If you are talking about pure mathematics, a proof is a sequence of logical steps that get you from a starting point which is already known to be true to an ending point that is often suspected or hypothesized about. The issue usually lies in the logic part, it has to be completely iron clad.
So for a famous example was Fermat’s last theorem. If you remember the Pythagorean theorem which says a²+b² = c², there’s a more general question on whether or not you can do this for other exponents like ³ or ⁴ and the rest. The answer is no and a famous mathematician claimed he could prove it hundreds of years ago but never did. It took several major breakthroughs in other fields of math that needed combining to get to the heart of the problem but it was eventually proven that he was right and those equations don’t work. But not without controversy, right before publishing, one of the most important logical steps actually had an error in it that took ages to fix and find new logic for.
Now if you’re asking about proving say a physics theory with math, this is more a question about theoretical vs experimental physics. A similarly famous example would be the higgs boson.
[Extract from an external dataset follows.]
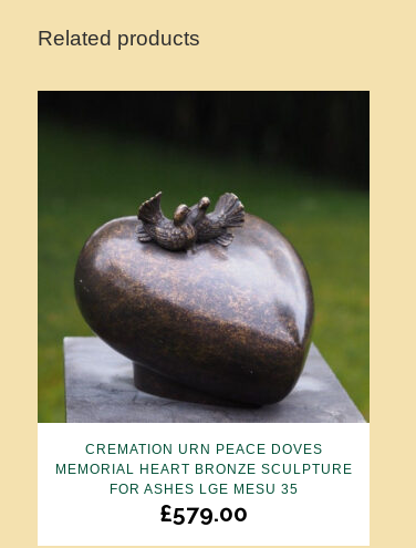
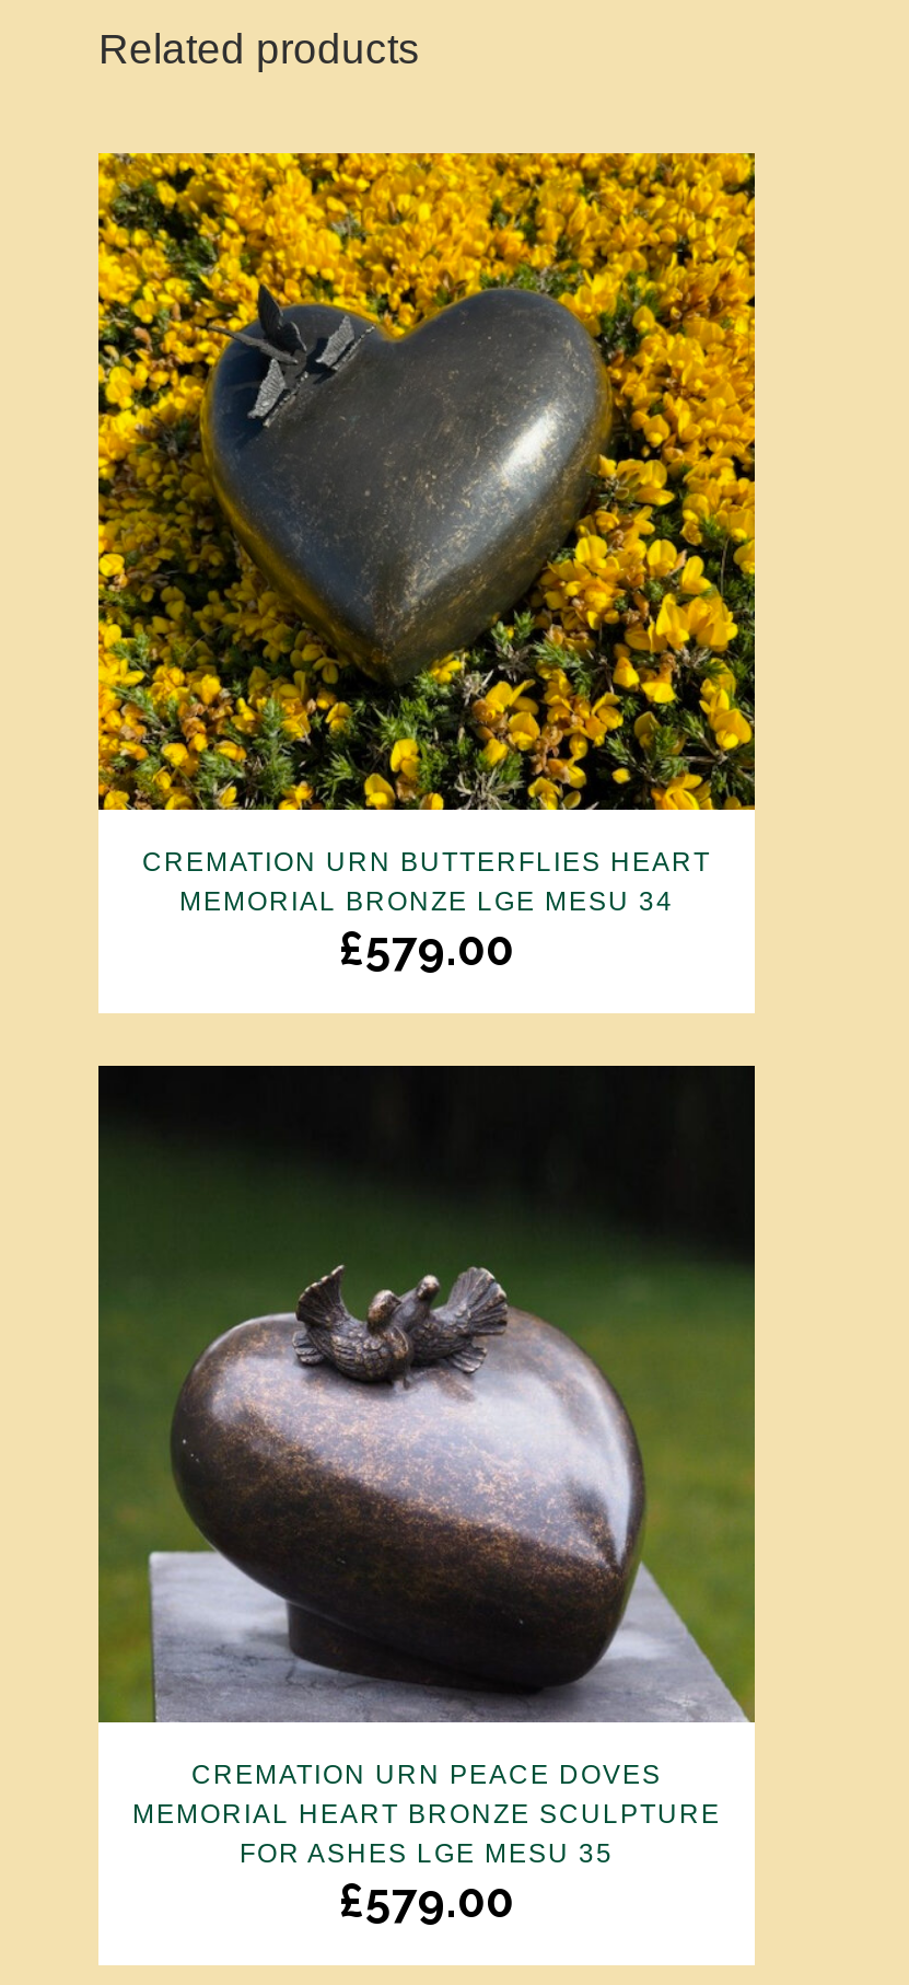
none -> [96,151,757,976] [image] | CREMATION URN BUTTERFLIES HEART | MEMORIAL BRONZE LGE MESU 34 | £579.00

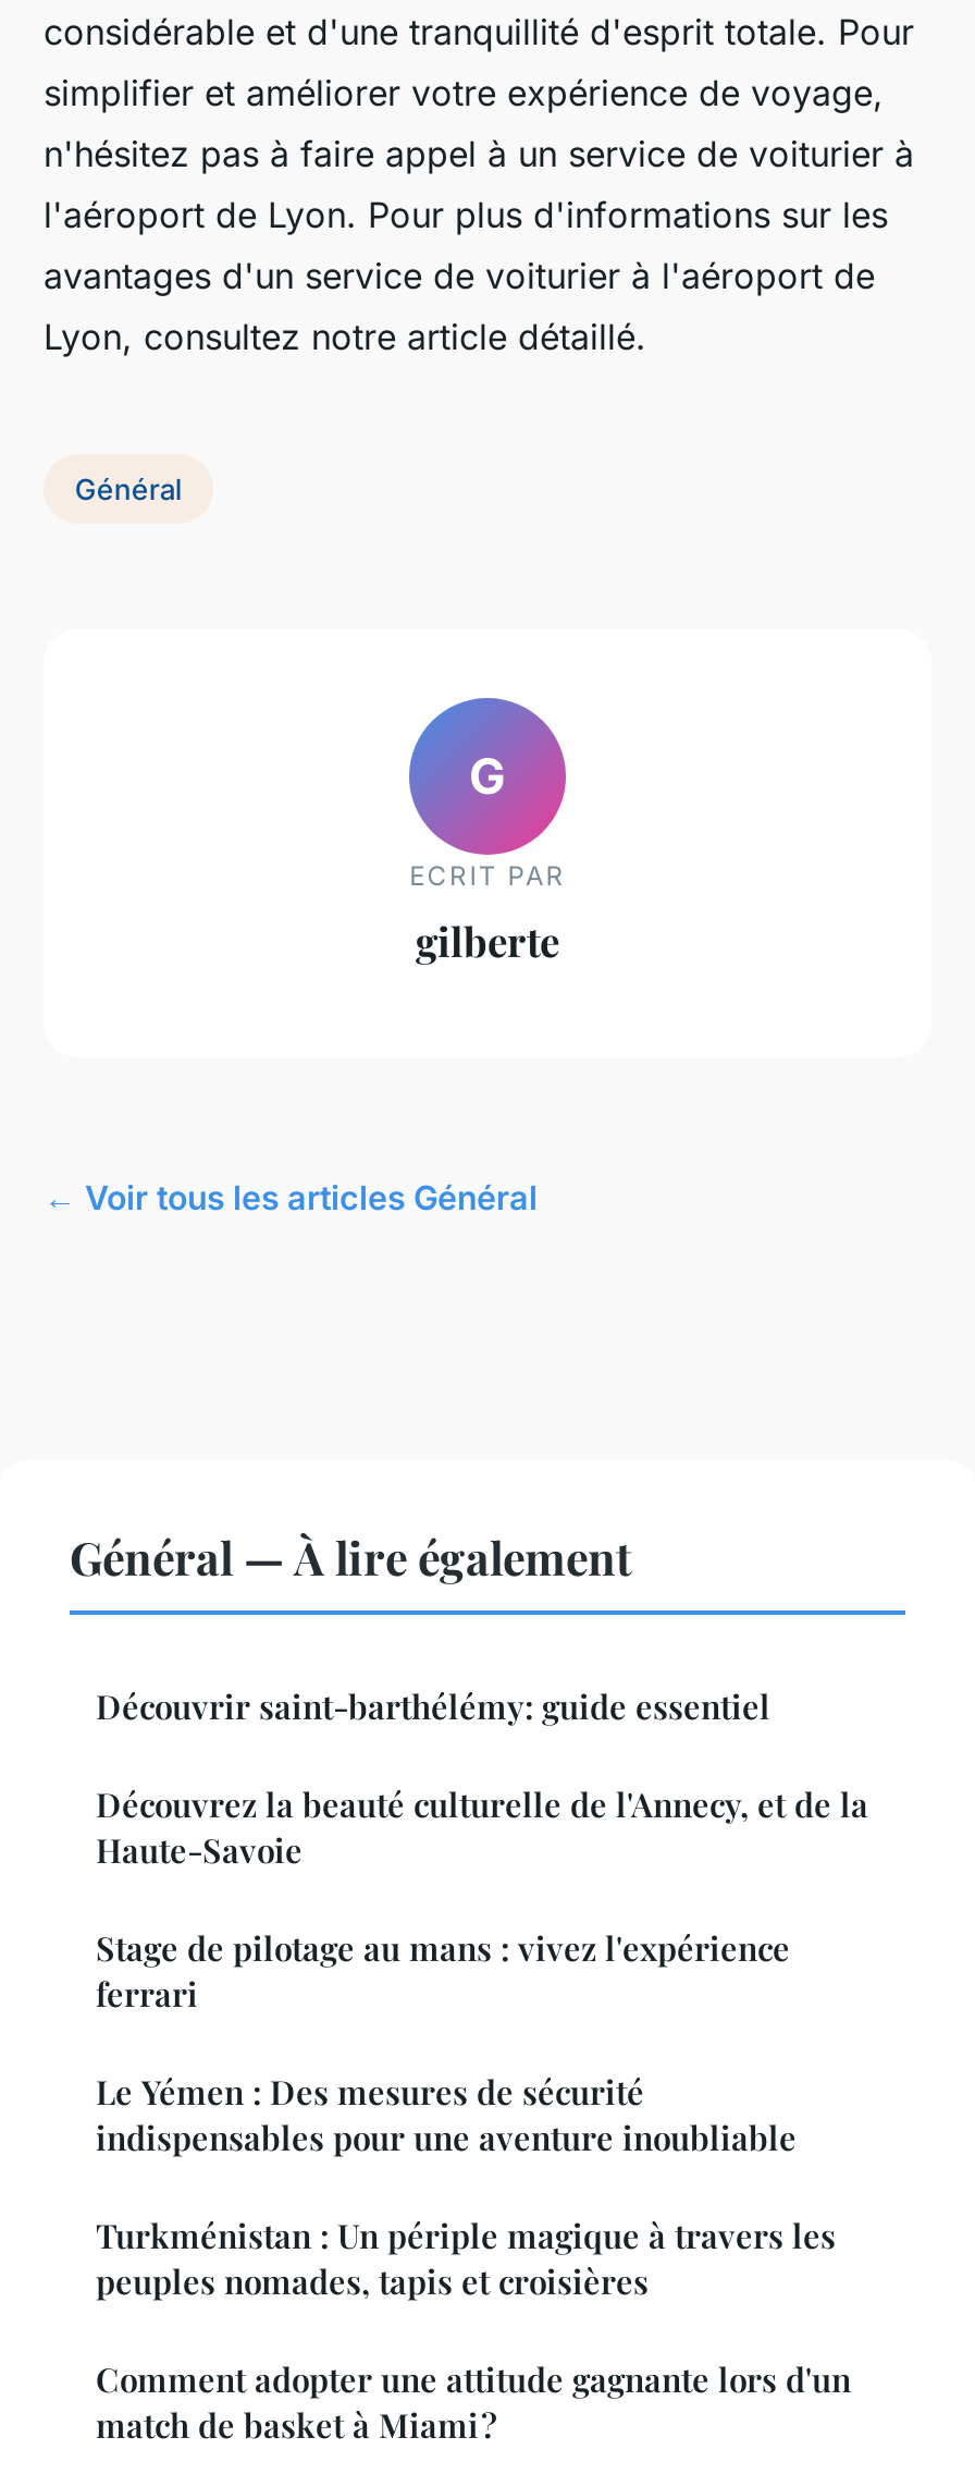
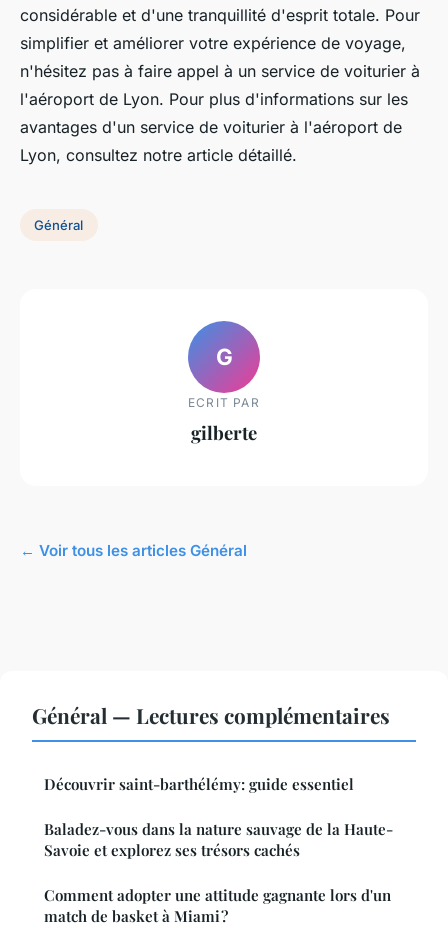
[70,1526,631,1587] Général — À lire également -> [32,701,390,729] Général — Lectures complémentaires
[96,1783,868,2303] Découvrez la beauté culturelle de l'Annecy, et de la | Haute-Savoie | Stage de pilotage au mans : vivez l'expérience | ferrari | Le Yémen : Des mesures de sécurité | indispensables pour une aventure inoubliable | Turkménistan : Un périple magique à travers les | peuples nomades, tapis et croisières -> [44,819,393,860] Baladez-vous dans la nature sauvage de la Haute- | Savoie et explorez ses trésors cachés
It was theorized through a whole lot of math and quantum mechanics that this particle and phenomenon should exist. It serves as an excellent explanation for the things we observe and predicts several other things we hadn’t quite observed yet, one of which was a particle. It took another 30 years for experimentalists to build a large enough apparatus (and by large I mean a several mile diameter particle accelerator under the mountains in Switzerland) to confirm the theory and the math done. Higgs and his collaborators work was not a mathematical proof, it was a set of equations that made predictions that were found to be true thus we take the equations as accurate.
By contrast, string theory is a similar set of math predictions that has never once been verified in any degree (in fact a few parts have actually been proven impossible). As a result, it’s not given the same level of credence and remains firmly in the realm of theoretical physics.